Count Green among those who initially favored the Clippers, who, in his estimation, check every championship box. But now that the conditions surrounding the upcoming 2020 postseason have changed so dramatically, Green has flipped his thinking a touch and now favors LeBron James and the Los Angeles Lakers to come out with the title. 

"I think going into the season and all season long, the Clippers were the favorite," Green said on ESPN's "Jalen and Jacoby" show. "Just when you look at their team, I think they have someone that checks every box. A defender -- Kawhi Leonard, Paul George, Patrick Beverley. When you're talking great size: Kawhi, Paul George, Marcus Morris. They check all the boxes. They can match up with any team well. And they have shooting. They have Montrezl [Harrell] down low. They have everything that you need to win a championship. 

"However, I think going into this bubble, the Lakers got to be the favorite, because they've got LeBron and he can kind of adjust to anything," Green continued. "And I think he's probably the most disciplined player we've ever seen in the NBA. And that's going to matter going into this bubble. I think having LeBron on your team going into this bubble gives you a slight advantage."
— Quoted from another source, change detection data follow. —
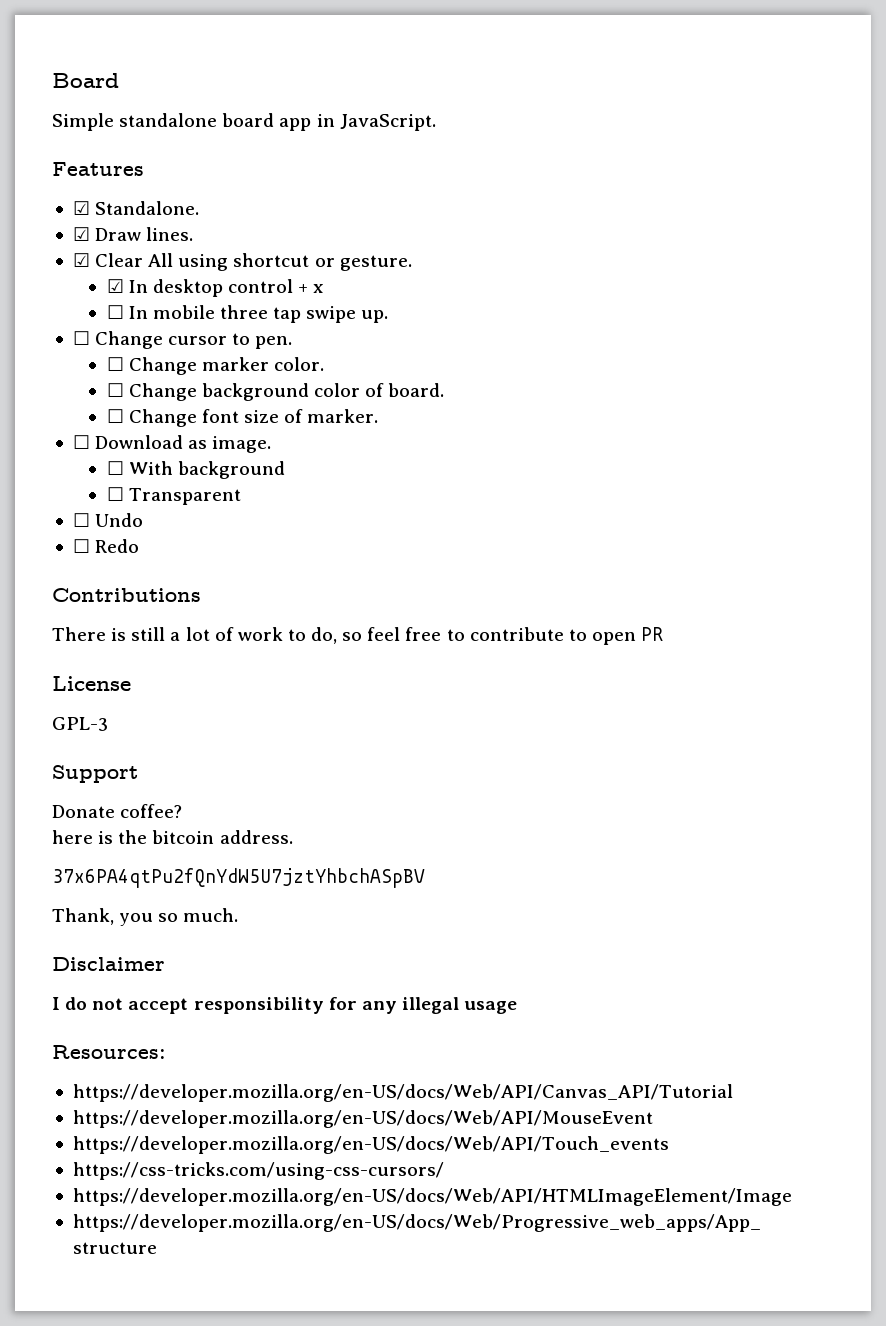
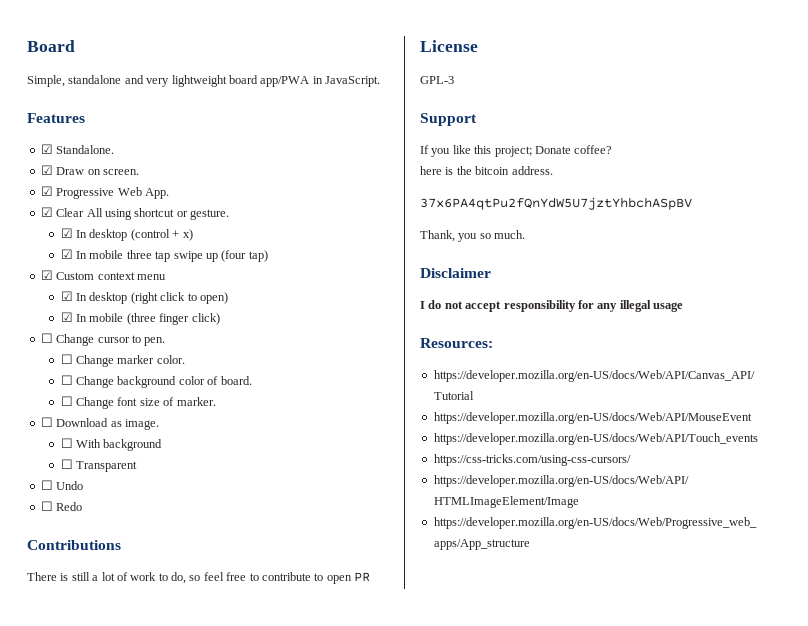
[52,113,312,131] Simple standalone board app -> [27,75,310,87] Simple, standalone and very lightweight board app/PWA
[146,227,194,241] lines. -> [87,169,139,175] [40,186,169,199] on screen. // ☑ Progressive Web App.
[227,279,325,293] [106,305,124,319] control + x // ☐ -> [130,229,193,241] [60,249,73,259] (control + x) // ☑
[361,310,389,323] up. -> [205,250,268,262] [40,270,166,280] [60,291,228,304] [60,312,220,325] up (four tap) // ☑ Custom context menu // ☑ In desktop (right click to open) // ☑ In mobile (three finger click)
(138, 774) none -> [420,145,532,157] If you like this project;

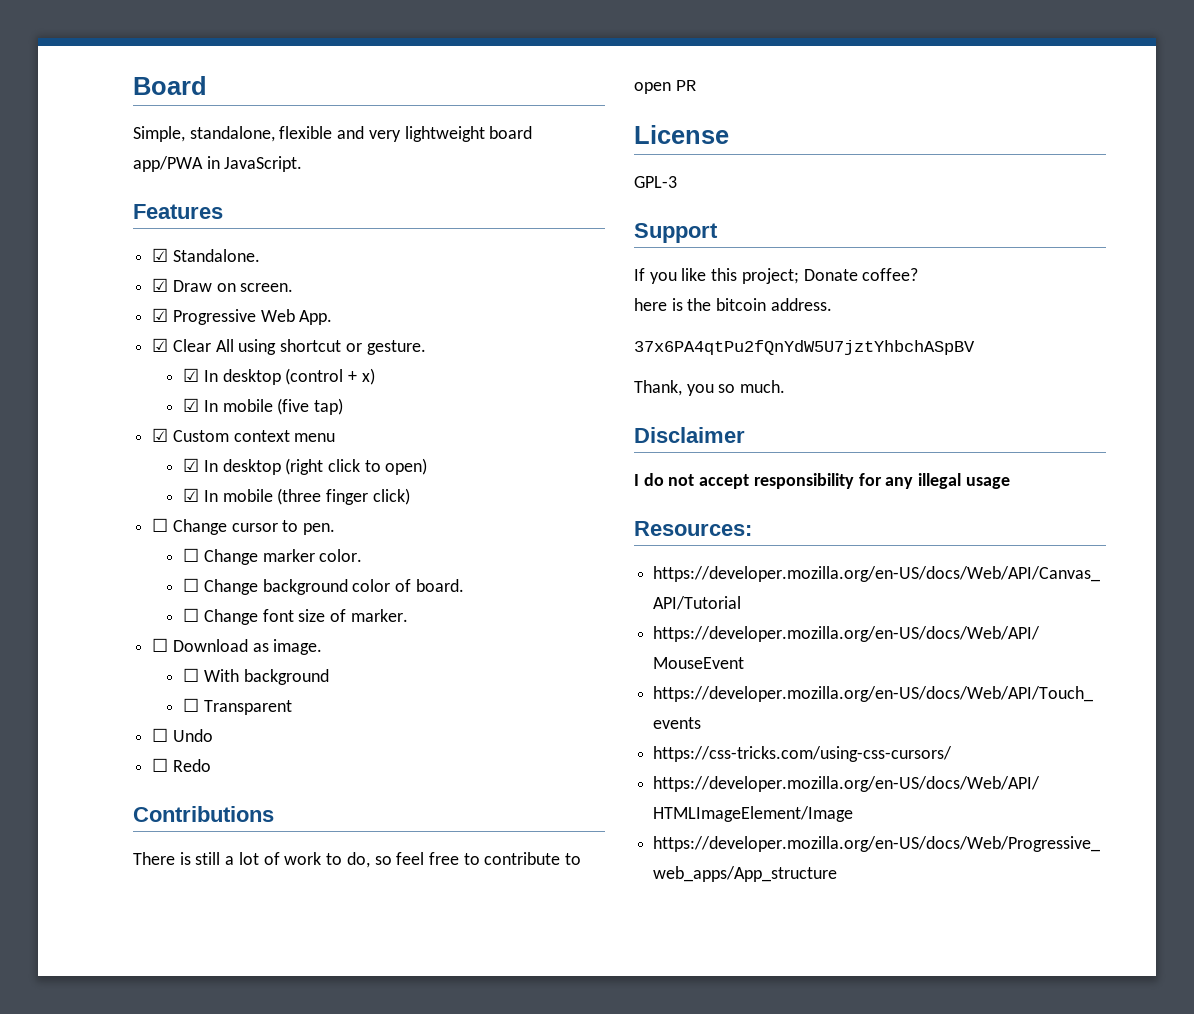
[68,75,122,84] standalone -> [189,126,333,142] standalone, flexible
[126,250,247,262] three tap swipe up (four -> [277,398,310,415] (five

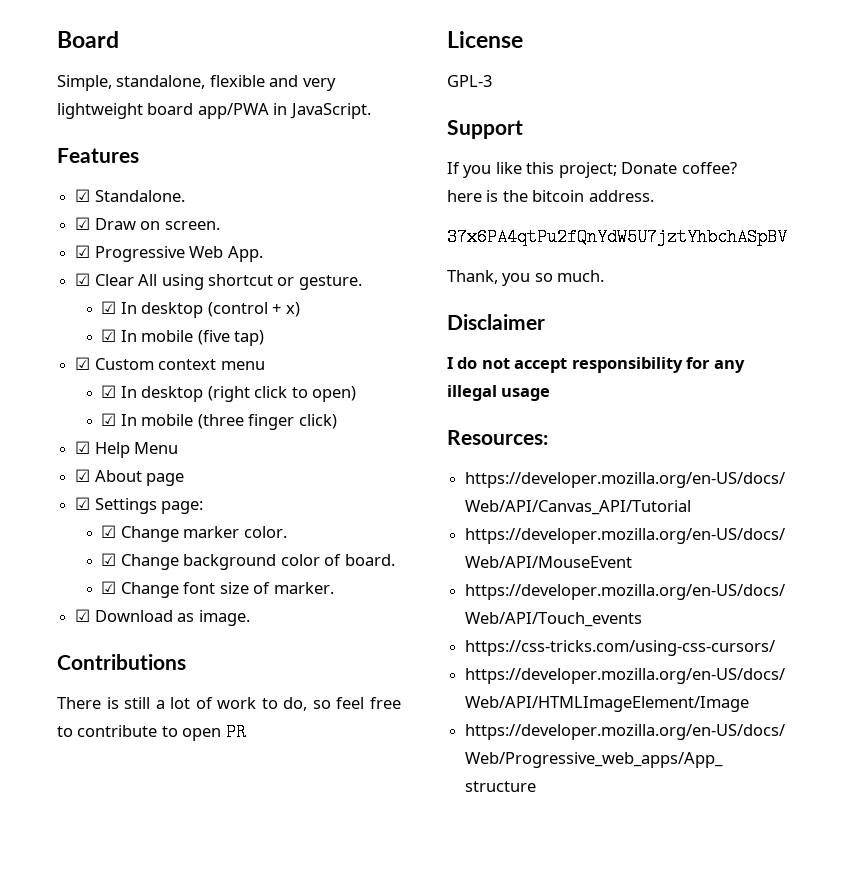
[152,518,336,535] [183,548,200,562] ☐ Change cursor to pen. // ☐ -> [75,441,179,458] [75,469,185,486] [75,497,204,514] [101,525,117,538] ☑ Help Menu // ☑ About page // ☑ Settings page: // ☑
[183,578,200,592] ☐ -> [101,553,117,566] ☑
[183,608,200,622] ☐ -> [101,581,117,594] ☑
[152,638,169,652] ☐ -> [75,609,91,622] ☑
[183,668,329,685] [183,698,292,715] [152,728,213,742] [152,758,211,772] // ☐ With background // ☐ Transparent // ☐ Undo // ☐ Redo -> (250, 618) none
So let's think about this. Obviously declaring the Lakers the championship favorite "because they've got LeBron" isn't some grand standard of analysis, even if it happens to be true. Basketball tends to be a relatively simple game in terms of the disproportionate impact superstars can have. It's true on playgrounds, in high school, in college, and it's often true in the NBA: If you have the best player, you're in pretty good shape.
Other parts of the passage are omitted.